Après cela, entrez la taille du retour sur investissement dans l’interface utilisateur. Pour un soma de cellules mitrales, ajustez le retour d’intérêt pour qu’il s’étende sur environ 10 micromètres dans la direction latérale et cinq micromètres dans la direction axiale. Pour un glomérule, les valeurs légèrement plus élevées de 20 micromètres latéralement et de 10 micromètres axialement sont appropriées. Ensuite, sélectionnez une zone d’intérêt contenant le gamma glomérule et des régions supplémentaires pour chaque soma visible des cellules mitrales environnantes en cliquant avec le bouton central de la souris sur le centre de la cellule ou du glomérule.

Ensuite, fermez l’interface utilisateur principale, ce qui déclenche le calcul des cartes de corrélation pour toutes les traces de référence. Le résultat est automatiquement enregistré et affiché. Cette image montre que les axones des ORN se terminant dans le petit amas ont été colorés par électroporation avec un colorant non sensible au calcium, Alexa 647 Dextran.

La ligne pointillée délimite le gamma glomérule. Voici une image de la même région dans le deuxième canal de mesure après chargement en bolus avec un colorant sensible au calcium, Fluo-8 AM. Quelques somates de cellules mitrales étaient visibles, mais le contraste était limité. Deux traces de réponse ont été tracées pour l’imagerie de corrélation d’activité, les barres bleues, rouges et noires sous les traces décrivent le début de l’application de Ringer froid, d’histidine à 10 micromolaires et de Ringer à température ambiante comme contrôle négatif, respectivement.

Le résultat ACI de la trace dans les zones mises en évidence répondant principalement à Ringer froid est montré ici. Et voici le résultat de l’ACI de la trace dans les zones mises en évidence répondant principalement à l’histidine. Cette image montre la superposition des deux cartes de l’ACI.

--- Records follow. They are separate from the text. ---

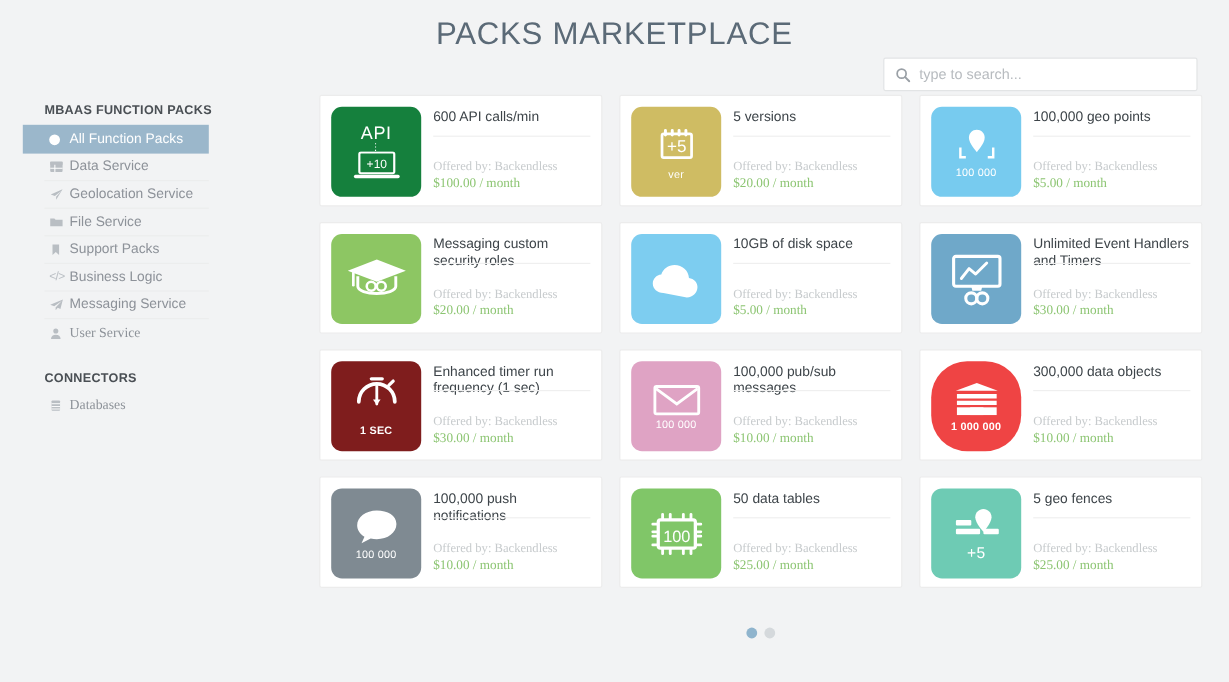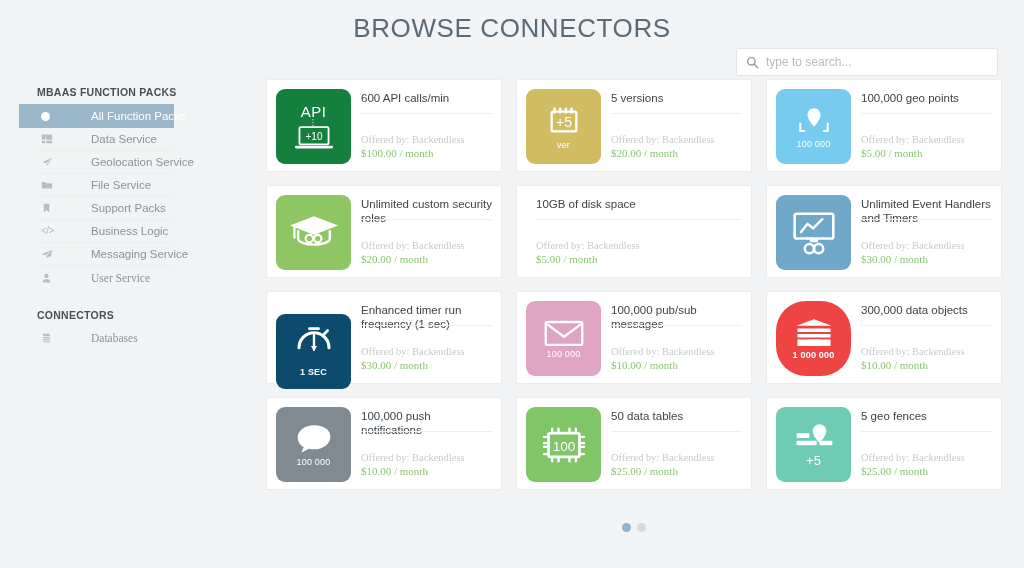--- a/index.html
+++ b/index.html
@@ -49,21 +49,20 @@
   .nav-item {
     display: flex;
     align-items: center;
     height: 23px;
     font-size: 11.5px;
     color: #8d9299;
     border-bottom: 1px solid #eceded;
     cursor: pointer;
     padding-left: 4px;
     position: relative;
-    gap: 33px;
   }
   .nav-item:last-child { border-bottom: none; font-family: Liberation Serif, serif; }
   .nav-item .ico {
     width: 17px; height: 12px;
     display: inline-flex;
     align-items: center;
     justify-content: flex-start;
     flex: 0 0 17px;
     color: #b9bec3;
   }
@@ -190,21 +189,21 @@
   }
   .pdot { width: 9px; height: 9px; border-radius: 50%; background: #d5d9dc; cursor: pointer; }
   .pdot.on { background: #8fb4cd; }
 </style>
 </head>
 <body>
 
 <div id="app">
 
   <div class="page-header">
-    <div class="page-title">BROWSE CONNECTORS</div>
+    <div class="page-title">PACKS MARKETPLACE</div>
   </div>
 
   <div class="body-wrap">
 
     <div class="sidebar">
       <div class="side-heading">MBAAS FUNCTION PACKS</div>
       <ul class="nav-list" id="nav-list">
           <li class="nav-item active">
             <span class="ico">
               <span class="dot-ico"></span>
@@ -362,28 +361,34 @@
             <div class="tile" style="background: rgb(141, 198, 99);">
               <svg width="54" height="40" viewBox="0 0 58 42">
                 <path d="M29 3L3 13l26 10 26-10z" fill="#fff"></path>
                 <path d="M12 18v9c0 4 8 6.5 17 6.5S46 31 46 27v-9" fill="none" stroke="#fff" stroke-width="2.6"></path>
                 <path d="M8 15v11" stroke="#fff" stroke-width="2.4" stroke-linecap="round"></path>
                 <circle cx="24" cy="27" r="4" fill="none" stroke="#fff" stroke-width="2.3"></circle>
                 <circle cx="33" cy="27" r="4" fill="none" stroke="#fff" stroke-width="2.3"></circle>
               </svg>
             </div>
             <div class="card-body">
-              <div class="card-title">Unlimited custom security roles</div>
+              <div class="card-title">Messaging custom security roles</div>
               <div class="card-foot">
                 <div class="offered-by">Offered by: Backendless</div>
                 <div class="price">$20.00 / month</div>
               </div>
             </div>
           </div>
           <div class="card">
+            <div class="tile" style="background:#7dcdf0;">
+              <svg width="54" height="38" viewBox="0 0 58 40">
+                <path d="M17 32c-5.5 0-9.5-3.6-9.5-8.4 0-4.3 3.2-7.6 7.6-8.1C16.7 10.5 21.3 7 27 7c7 0 12.4 5 12.9 11.6 4.4.6 7.6 3.9 7.6 8 0 4.8-4 9.4-9.5 9.4z" fill="#fff"></path>
+                <text x="28" y="28" font-size="11" font-family="Liberation Sans, sans-serif" fill="currentColor" text-anchor="middle">+20GB</text>
+              </svg>
+            </div>
             <div class="card-body">
               <div class="card-title">10GB of disk space</div>
               <div class="card-foot">
                 <div class="offered-by">Offered by: Backendless</div>
                 <div class="price">$5.00 / month</div>
               </div>
             </div>
           </div>
           <div class="card">
             <div class="tile" style="background:#6fa8c9;">
@@ -399,21 +404,21 @@
               <div class="card-title">Unlimited Event Handlers and Timers</div>
               <div class="card-foot">
                 <div class="offered-by">Offered by: Backendless</div>
                 <div class="price">$30.00 / month</div>
               </div>
             </div>
           </div>
         </div>
         <div class="grid-row">
           <div class="card">
-            <div class="tile" style="background:#0c4a6e;margin-top:13px;">
+            <div class="tile" style="background:#7f1d1d;">
               <div class="tile-stack">
                 <svg width="42" height="40" viewBox="0 0 46 44">
                   <path d="M18 3h10" stroke="#fff" stroke-width="3" stroke-linecap="round"></path>
                   <path d="M34 9l4-4" stroke="#fff" stroke-width="3" stroke-linecap="round"></path>
                   <path d="M6.5 24a16.5 16.5 0 0133 0" fill="none" stroke="#fff" stroke-width="3.4" stroke-linecap="round"></path>
                   <path d="M23 10v16" stroke="#fff" stroke-width="2.6" stroke-linecap="round"></path>
                   <path d="M19.5 22l3.5 5 3.5-5z" fill="#fff"></path>
                 </svg>
                 <div class="tile-label" style="font-weight:700;">1 SEC</div>
               </div>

Les cellules mitrales répondant à l’histidine et le glomérule innervé étaient facilement distinguables des cellules mitrales thermosensibles du gamma glomérule. Cette procédure peut être effectuée pour déterminer si la thermosensibilité et la chimiosensibilité se trouvent dans des réseaux neuronaux cachés et chevauchants du bulbe olfactif. Après avoir regardé cette vidéo, vous devriez avoir une bonne compréhension de la façon d’enregistrer le traitement de la température dans le bulbe olfactif à l’aide de l’électroporation cellulaire chez les animaux vivants, du chargement en bolus et de l’imagerie de corrélation d’activité, également appelée ACI.

Le chargement en bolus et l’ACI sont des outils puissants pour observer et comparer l’activité et la connectivité de dizaines de neurones en 3D, ce qui les rend facilement applicables à différentes régions du cerveau et réseaux neuronaux.